Activity:
Pull each line holding "gradient" out of the entries below.

Record set:
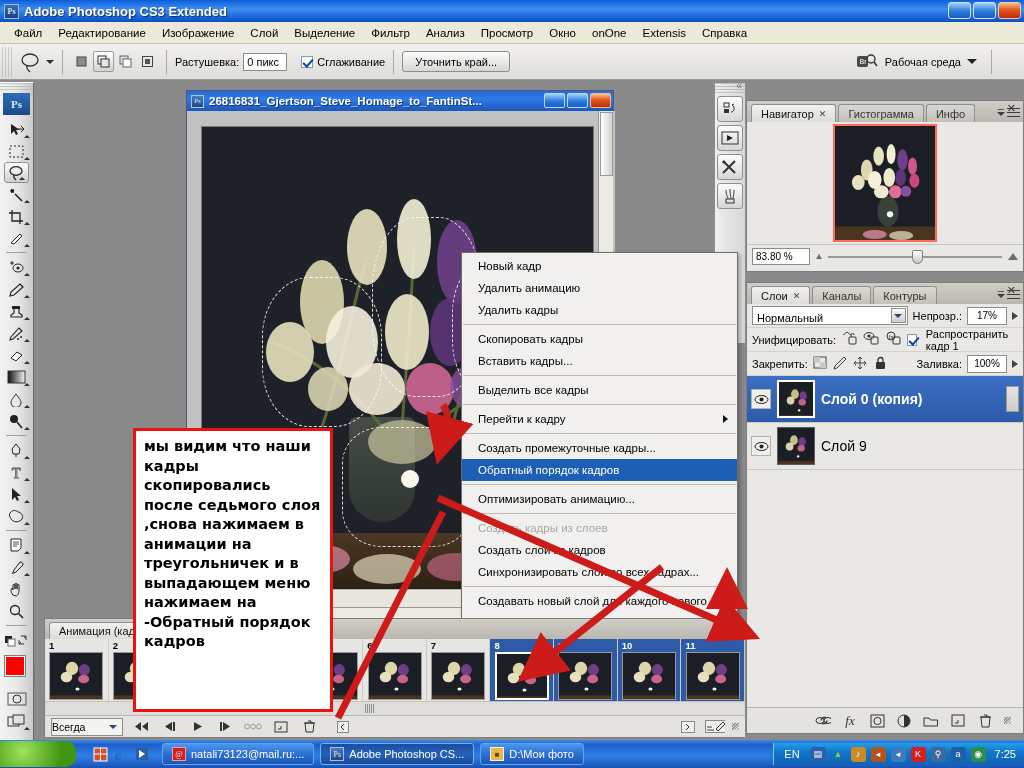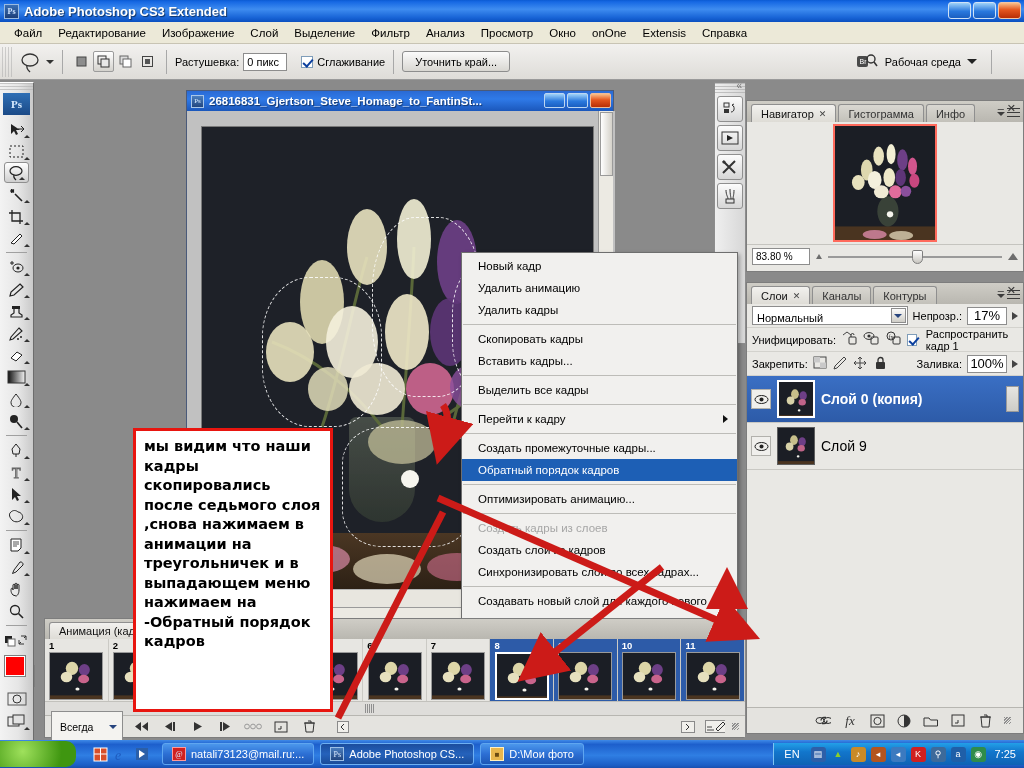--- a/index.html
+++ b/index.html
@@ -177,21 +177,21 @@
   .mtn.sm{border-bottom-width:5px;border-left-width:3px;border-right-width:3px;}
 
   #layerspanel{left:746px;top:282px;width:278px;height:452px;}
   .lrow{display:flex;align-items:center;height:24px;padding:0 5px;gap:5px;border-bottom:1px solid #d3d2cd;}
   .lselect{height:19px;border:1px solid #8d8d8d;background:#fff;font-size:11px;
      display:flex;align-items:flex-end;padding-left:4px;position:relative;color:#000;}
   .lselect .arrow{position:absolute;right:1px;top:1px;width:15px;height:15px;
      background:linear-gradient(to bottom,#fbfbfb,#cfcdc7);border:1px solid #8d8d8d;
      display:flex;align-items:center;justify-content:center;}
   .caret{width:0;height:0;border-top:4px solid #27447e;border-left:4px solid transparent;border-right:4px solid transparent;}
-  .numfield{width:40px;height:18px;border:1px solid #8d8d8d;background:#fff;font-size:13px;
+  .numfield{width:40px;height:18px;border:1px solid #8d8d8d;background:#fff;font-size:10px;
      display:flex;align-items:center;justify-content:center;color:#000;}
   .rtri{width:0;height:0;border-left:6px solid #444;border-top:4px solid transparent;border-bottom:4px solid transparent;}
   .layeritem{height:47px;display:flex;align-items:center;gap:6px;padding:0 4px;border-bottom:1px solid #c9c8c3;}
   .layeritem.sel{background:linear-gradient(to bottom,#3a6fc4,#2d5ba8);color:#fff;}
   .eye{width:20px;height:20px;border:1px solid #b2b1ac;background:#f0efec;display:flex;align-items:center;justify-content:center;}
   .lthumb{width:38px;height:38px;background:#1b1d23;border:1px solid #5e5e5e;overflow:hidden;position:relative;}
   .layeritem.sel .lthumb{border:2px solid #fff;}
   .lname{font-size:14px;}
   .layeritem.sel .lname{font-weight:bold;}
   #layerfooter{position:absolute;left:0;bottom:0;width:100%;height:26px;background:#e4e3df;
@@ -227,22 +227,22 @@
   .frame.sel .num{color:#fff;}
   .frame .fthumb{width:54px;height:48px;margin:10px auto 0;background:#15171d;border:1px solid #9a9a9a;position:relative;overflow:hidden;}
   .frame.cur .fthumb{border:2px solid #fff;outline:1px solid #2d5ba8;}
   .frame .delay{text-align:center;font-size:9.5px;color:#000;margin-top:2px;}
   .frame.sel .delay{color:#fff;}
   .delay .dtri{display:inline-block;width:0;height:0;border-top:4px solid #000;
      border-left:3px solid transparent;border-right:3px solid transparent;vertical-align:middle;margin-left:1px;}
   .frame.sel .delay .dtri{border-top-color:#fff;}
   #animfooter{position:absolute;left:0;bottom:0;width:700px;height:22px;background:#e4e3df;
      border-top:1px solid #b7b6b1;display:flex;align-items:center;gap:8px;padding:0 6px;}
-  .loopsel{width:72px;height:31px;border:1px solid #8d8d8d;background:#f4f3f0;font-size:10.5px;
-     display:flex;align-items:center;padding-left:8px;position:relative;color:#000;}
+  .loopsel{width:72px;height:18px;border:1px solid #8d8d8d;background:#f4f3f0;font-size:10.5px;
+     display:flex;align-items:center;padding-left:0;position:relative;color:#000;}
   .afbtn{width:20px;height:16px;display:flex;align-items:center;justify-content:center;color:#333;font-size:10px;}
   #animscroll{position:absolute;left:0;bottom:22px;width:700px;height:14px;background:#dedddA;border-top:1px solid #c2c1bc;}
 
   
   #note{
     position:absolute;left:133px;top:428px;width:200px;height:284px;
     background:#fff;border:3px solid #e8150f;padding:6px 8px;
     font-size:14.5px;font-weight:bold;line-height:19.5px;color:#000;
     font-family:"DejaVu Sans", sans-serif;
     z-index:60;white-space:pre-line;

Reply:
      background:linear-gradient(to bottom,#fbfbfb,#cfcdc7);border:1px solid #8d8d8d;
   .layeritem.sel{background:linear-gradient(to bottom,#3a6fc4,#2d5ba8);color:#fff;}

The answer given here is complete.